A copy is needed of each line in the records that has the word "series".

■ **Records for this exercise**
"""

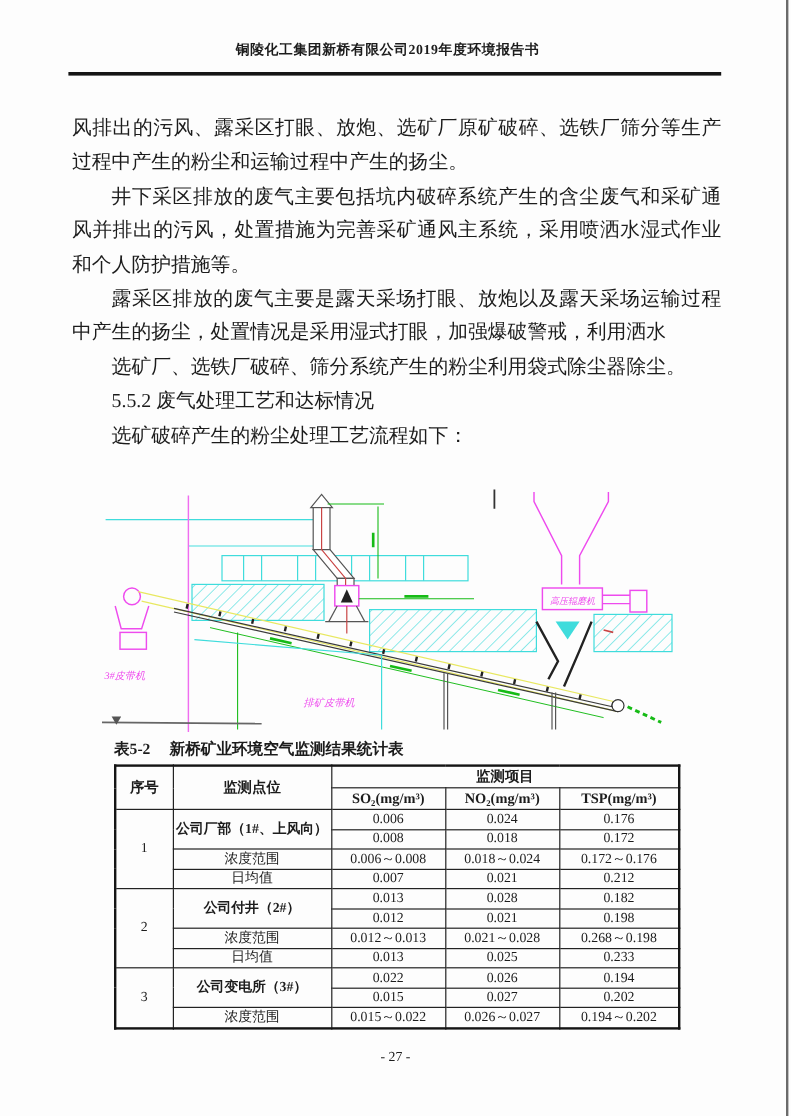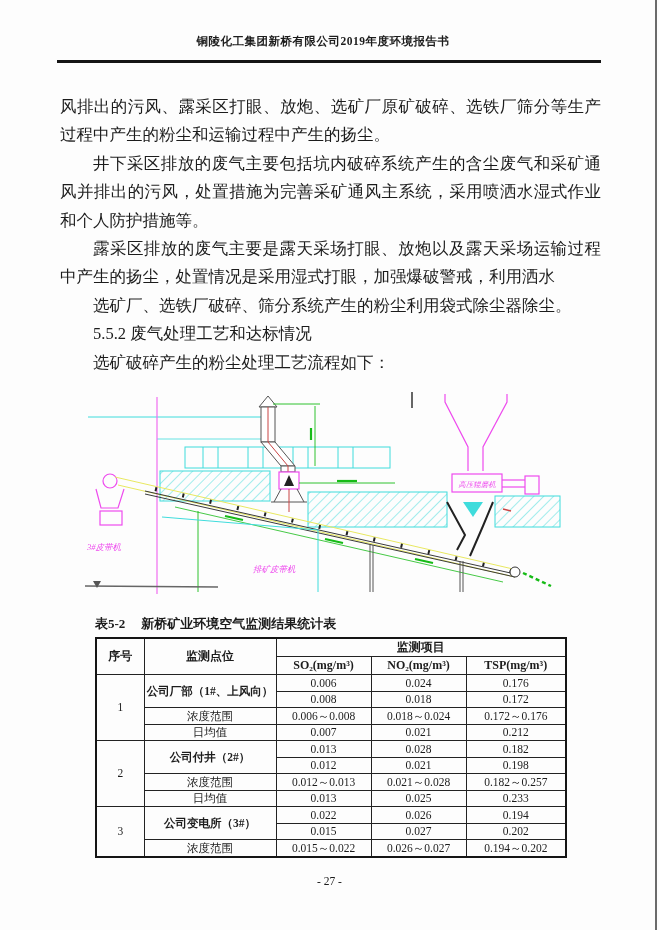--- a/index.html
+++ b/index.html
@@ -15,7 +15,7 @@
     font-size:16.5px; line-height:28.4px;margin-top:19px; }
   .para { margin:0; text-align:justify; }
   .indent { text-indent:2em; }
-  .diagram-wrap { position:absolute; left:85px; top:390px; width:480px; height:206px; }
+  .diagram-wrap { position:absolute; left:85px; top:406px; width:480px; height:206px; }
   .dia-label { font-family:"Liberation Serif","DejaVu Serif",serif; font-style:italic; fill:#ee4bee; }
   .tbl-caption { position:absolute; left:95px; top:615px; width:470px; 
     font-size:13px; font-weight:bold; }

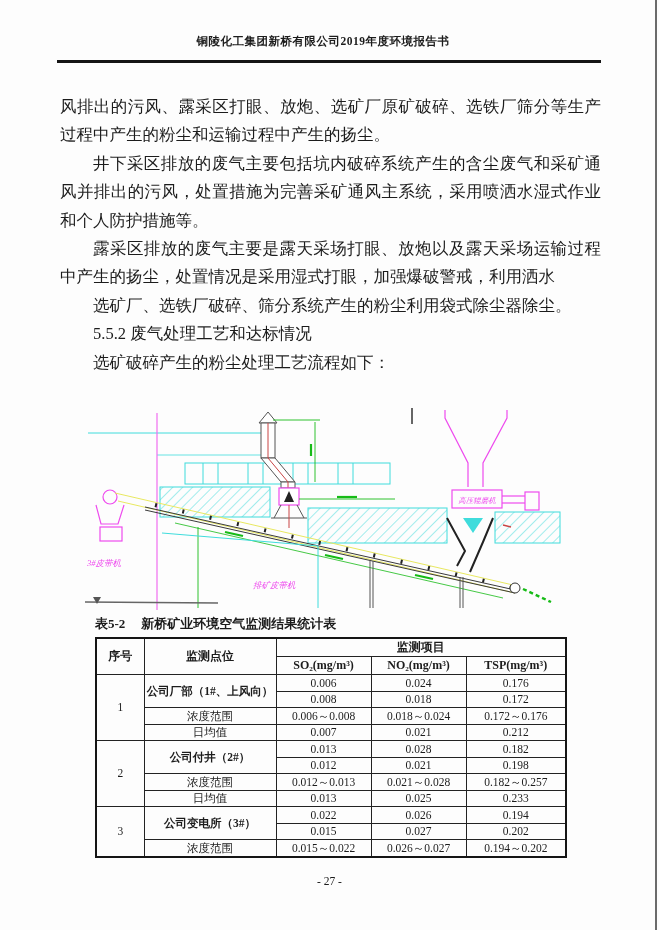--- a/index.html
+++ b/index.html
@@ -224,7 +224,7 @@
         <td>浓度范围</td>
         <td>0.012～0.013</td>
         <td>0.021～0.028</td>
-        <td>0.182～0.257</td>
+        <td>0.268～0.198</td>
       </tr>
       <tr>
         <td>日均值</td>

"""
"""

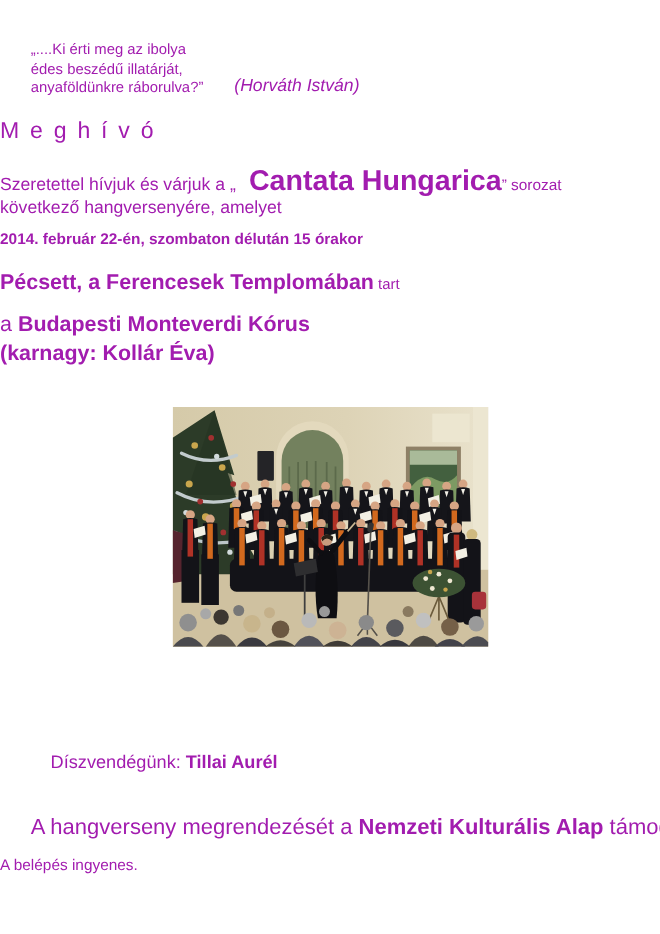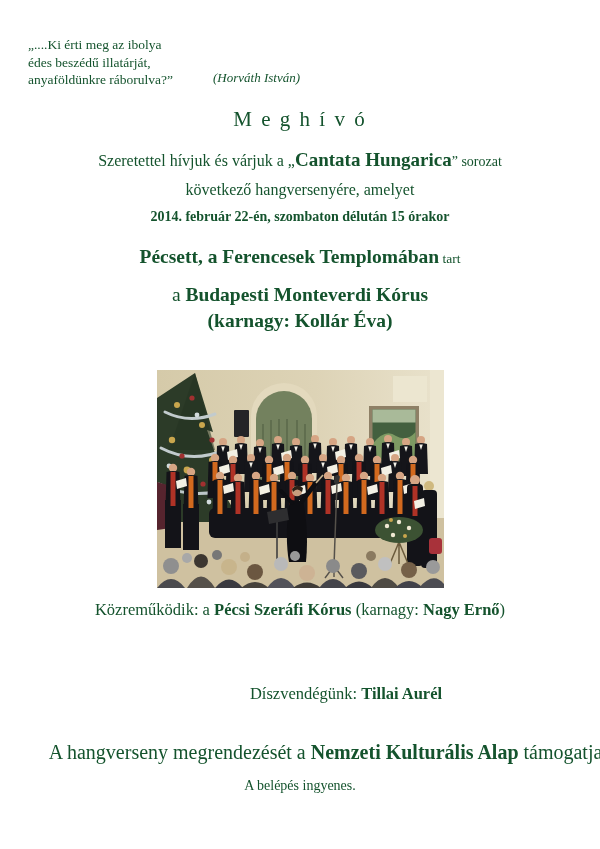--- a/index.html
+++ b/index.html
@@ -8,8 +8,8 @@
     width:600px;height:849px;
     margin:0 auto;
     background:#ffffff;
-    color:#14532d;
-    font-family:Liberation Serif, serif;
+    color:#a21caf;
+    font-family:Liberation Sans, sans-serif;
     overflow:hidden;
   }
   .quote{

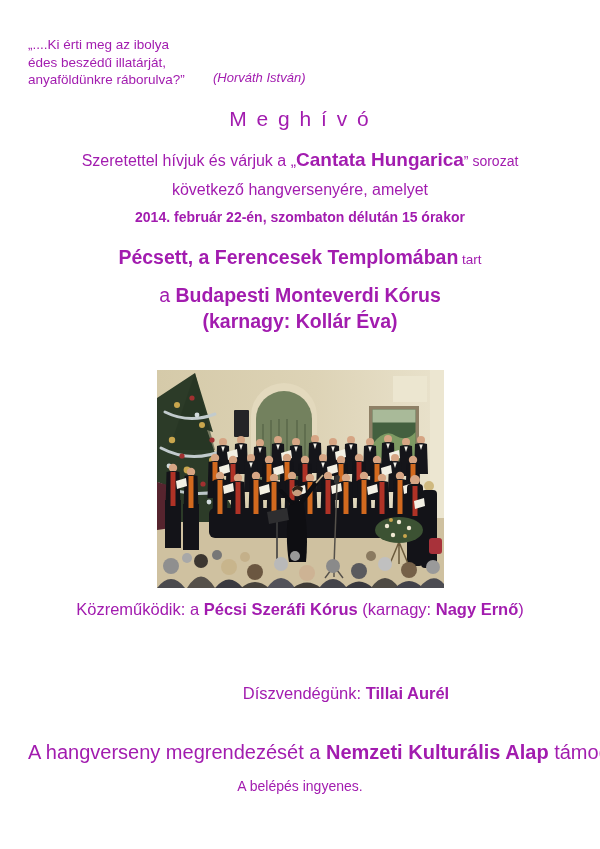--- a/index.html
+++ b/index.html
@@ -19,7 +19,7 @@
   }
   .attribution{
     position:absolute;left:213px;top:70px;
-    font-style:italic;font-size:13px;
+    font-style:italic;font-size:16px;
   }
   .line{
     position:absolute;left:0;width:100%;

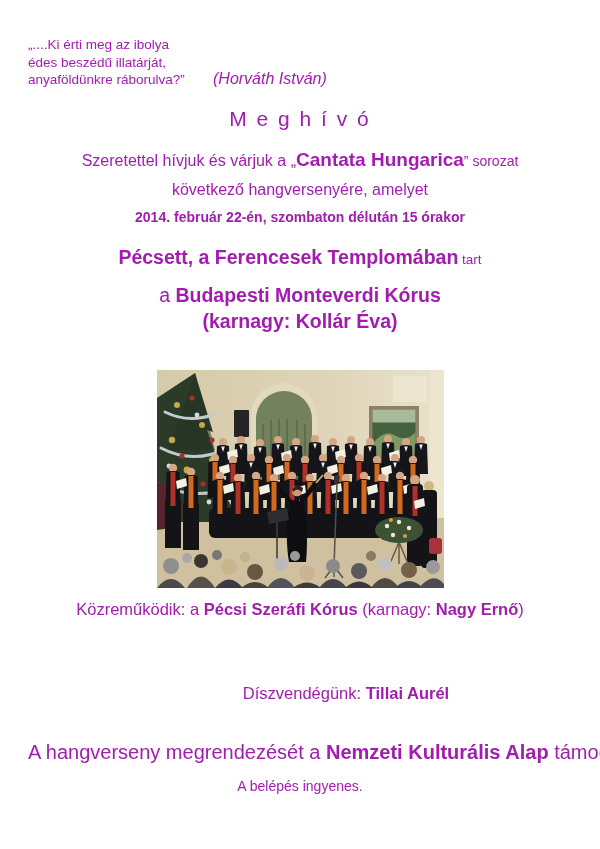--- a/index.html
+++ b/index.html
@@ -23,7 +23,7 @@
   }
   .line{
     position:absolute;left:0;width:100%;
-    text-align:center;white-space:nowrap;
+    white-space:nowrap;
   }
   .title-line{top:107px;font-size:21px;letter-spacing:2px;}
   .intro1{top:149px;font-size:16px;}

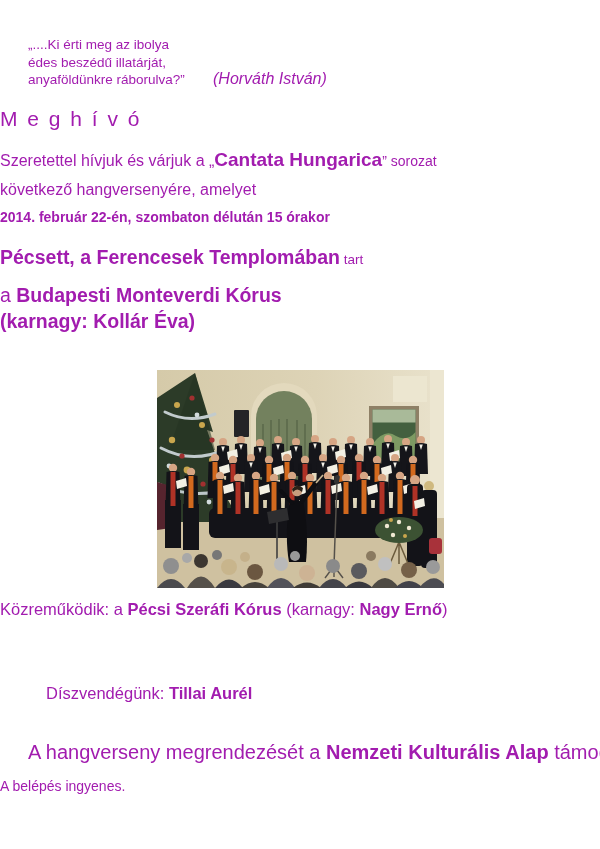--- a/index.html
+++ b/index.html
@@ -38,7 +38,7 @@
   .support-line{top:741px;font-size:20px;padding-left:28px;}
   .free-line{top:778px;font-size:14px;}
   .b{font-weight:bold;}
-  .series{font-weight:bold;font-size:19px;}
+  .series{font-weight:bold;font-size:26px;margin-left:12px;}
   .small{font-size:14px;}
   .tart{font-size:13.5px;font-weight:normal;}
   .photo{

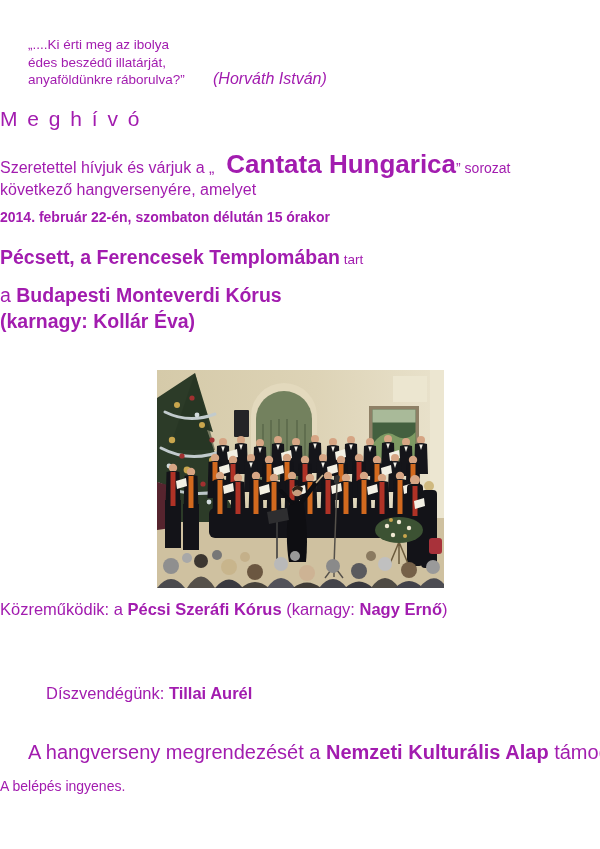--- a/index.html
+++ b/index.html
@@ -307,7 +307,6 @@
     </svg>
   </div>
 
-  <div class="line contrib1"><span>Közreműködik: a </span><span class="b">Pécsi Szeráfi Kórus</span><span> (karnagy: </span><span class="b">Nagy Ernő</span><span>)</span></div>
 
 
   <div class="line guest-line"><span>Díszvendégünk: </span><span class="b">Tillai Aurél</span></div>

"""
"""

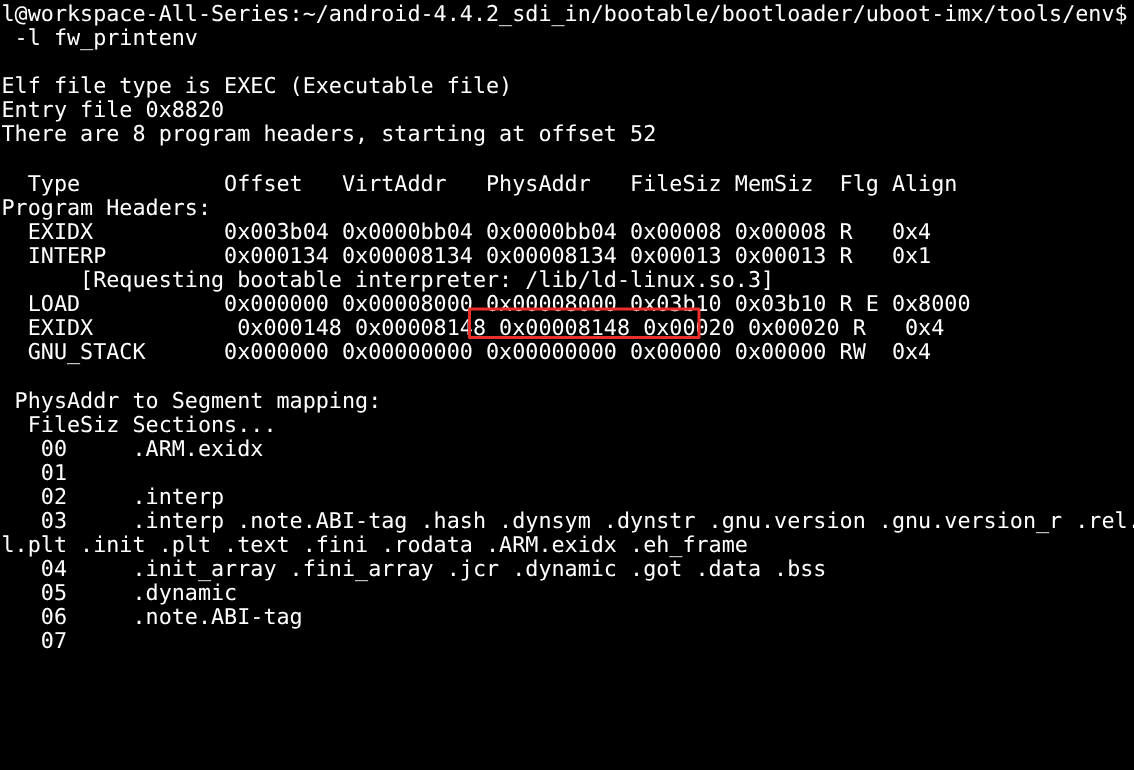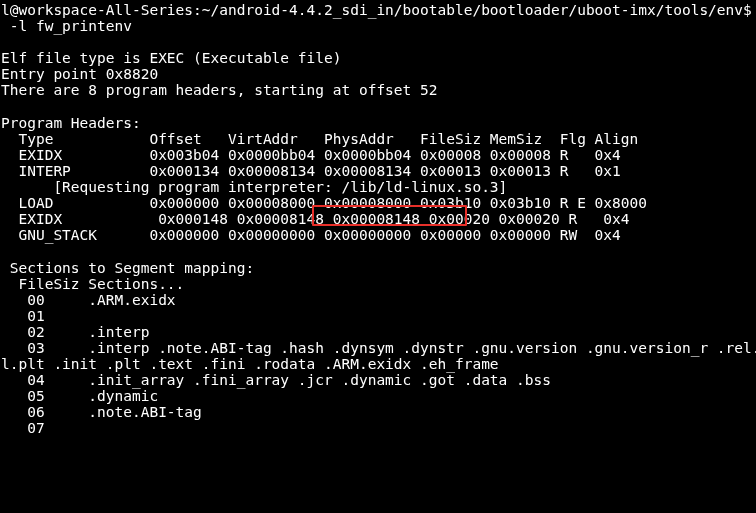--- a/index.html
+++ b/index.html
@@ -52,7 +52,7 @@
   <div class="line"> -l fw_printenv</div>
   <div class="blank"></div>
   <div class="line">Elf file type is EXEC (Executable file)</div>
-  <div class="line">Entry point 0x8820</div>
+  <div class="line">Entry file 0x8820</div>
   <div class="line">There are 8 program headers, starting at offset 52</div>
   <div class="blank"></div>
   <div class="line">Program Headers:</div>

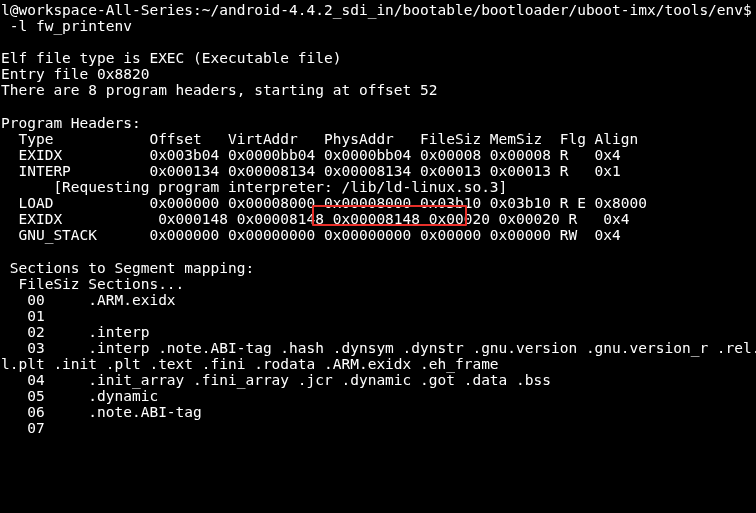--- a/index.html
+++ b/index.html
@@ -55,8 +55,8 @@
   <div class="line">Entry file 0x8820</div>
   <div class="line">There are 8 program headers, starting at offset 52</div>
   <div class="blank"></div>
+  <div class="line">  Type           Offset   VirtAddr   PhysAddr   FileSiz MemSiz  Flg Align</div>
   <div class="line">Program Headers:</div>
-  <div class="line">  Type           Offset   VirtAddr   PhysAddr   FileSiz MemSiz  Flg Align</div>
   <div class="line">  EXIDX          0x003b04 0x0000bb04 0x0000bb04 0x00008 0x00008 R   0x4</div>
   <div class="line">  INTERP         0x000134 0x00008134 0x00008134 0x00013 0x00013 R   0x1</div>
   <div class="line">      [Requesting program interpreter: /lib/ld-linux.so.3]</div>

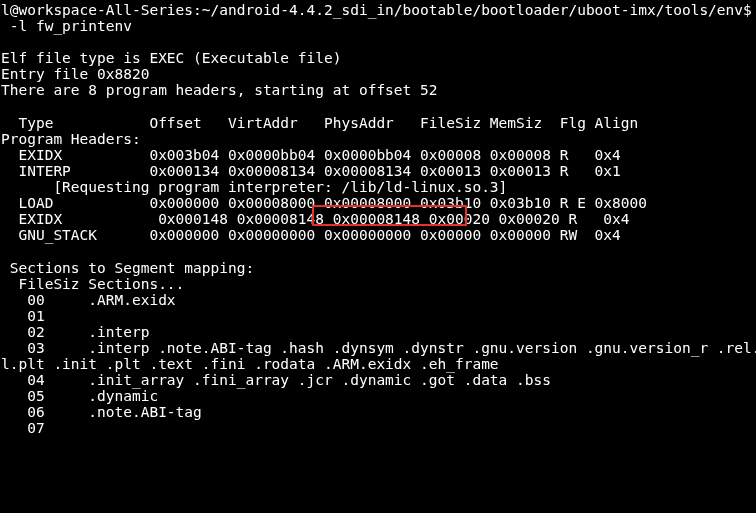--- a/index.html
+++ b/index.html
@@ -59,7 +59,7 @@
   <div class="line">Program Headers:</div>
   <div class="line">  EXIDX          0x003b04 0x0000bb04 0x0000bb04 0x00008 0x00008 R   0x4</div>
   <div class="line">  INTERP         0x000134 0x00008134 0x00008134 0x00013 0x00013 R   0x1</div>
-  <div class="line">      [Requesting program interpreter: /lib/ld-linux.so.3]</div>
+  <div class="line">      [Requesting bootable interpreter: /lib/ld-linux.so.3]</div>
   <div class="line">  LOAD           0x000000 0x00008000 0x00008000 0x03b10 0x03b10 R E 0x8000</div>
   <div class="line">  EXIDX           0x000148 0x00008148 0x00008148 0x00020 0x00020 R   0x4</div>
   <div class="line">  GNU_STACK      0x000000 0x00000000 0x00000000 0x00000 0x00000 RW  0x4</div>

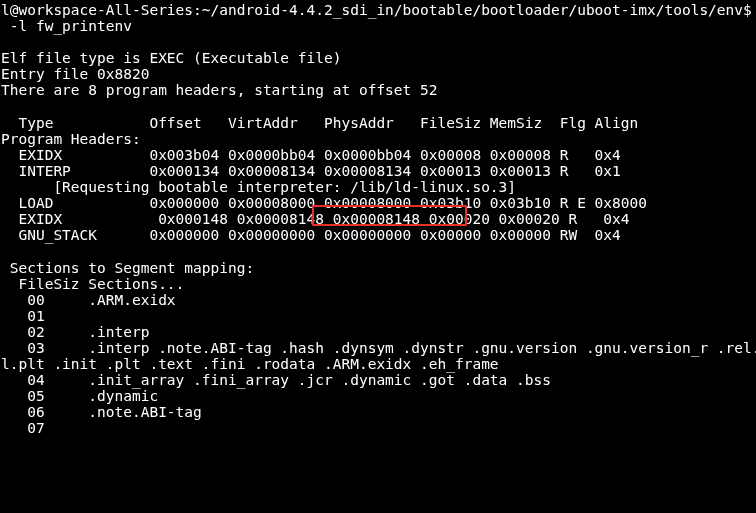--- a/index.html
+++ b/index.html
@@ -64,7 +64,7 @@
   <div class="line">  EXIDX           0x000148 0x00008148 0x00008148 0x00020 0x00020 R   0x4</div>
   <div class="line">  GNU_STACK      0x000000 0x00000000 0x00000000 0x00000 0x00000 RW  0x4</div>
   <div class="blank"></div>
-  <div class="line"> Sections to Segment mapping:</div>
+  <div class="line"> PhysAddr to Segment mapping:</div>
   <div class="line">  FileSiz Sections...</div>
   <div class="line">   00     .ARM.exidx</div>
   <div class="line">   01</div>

"""

■ **Solution**
-  .series{font-weight:bold;font-size:19px;}
+  .series{font-weight:bold;font-size:26px;margin-left:12px;}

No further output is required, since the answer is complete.